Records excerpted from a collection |

Segment Open

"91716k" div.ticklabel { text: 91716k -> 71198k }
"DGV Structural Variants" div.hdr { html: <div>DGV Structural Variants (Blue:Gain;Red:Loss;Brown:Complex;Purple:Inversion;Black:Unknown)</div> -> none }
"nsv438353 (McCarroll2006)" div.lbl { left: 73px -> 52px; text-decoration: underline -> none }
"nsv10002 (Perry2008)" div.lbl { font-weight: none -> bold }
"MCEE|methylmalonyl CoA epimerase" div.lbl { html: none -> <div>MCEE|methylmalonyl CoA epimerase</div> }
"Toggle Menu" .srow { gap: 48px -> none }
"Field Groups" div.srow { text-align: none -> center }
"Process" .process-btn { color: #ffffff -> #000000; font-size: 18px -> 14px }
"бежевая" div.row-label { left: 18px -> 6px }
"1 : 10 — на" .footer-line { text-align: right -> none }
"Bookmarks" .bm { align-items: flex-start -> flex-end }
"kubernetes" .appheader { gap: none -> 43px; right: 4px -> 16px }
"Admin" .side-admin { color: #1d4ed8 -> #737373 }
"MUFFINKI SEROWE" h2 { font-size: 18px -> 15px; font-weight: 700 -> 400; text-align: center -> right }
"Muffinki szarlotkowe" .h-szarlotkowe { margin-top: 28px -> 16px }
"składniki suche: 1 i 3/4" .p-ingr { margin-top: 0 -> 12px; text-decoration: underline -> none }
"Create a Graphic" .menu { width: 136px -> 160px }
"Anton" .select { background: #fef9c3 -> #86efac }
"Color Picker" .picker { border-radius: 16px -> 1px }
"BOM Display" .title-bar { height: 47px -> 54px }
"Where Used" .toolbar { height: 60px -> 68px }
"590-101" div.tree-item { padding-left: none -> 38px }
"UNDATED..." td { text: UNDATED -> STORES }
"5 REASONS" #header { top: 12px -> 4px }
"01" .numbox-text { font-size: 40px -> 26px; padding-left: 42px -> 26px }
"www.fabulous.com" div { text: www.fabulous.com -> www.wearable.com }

Segment Closed

Give back only the lines from the one containing "padding-left: none ->" through the final line of the entries above, exactly as written, both included.

"590-101" div.tree-item { padding-left: none -> 38px }
"UNDATED..." td { text: UNDATED -> STORES }
"5 REASONS" #header { top: 12px -> 4px }
"01" .numbox-text { font-size: 40px -> 26px; padding-left: 42px -> 26px }
"www.fabulous.com" div { text: www.fabulous.com -> www.wearable.com }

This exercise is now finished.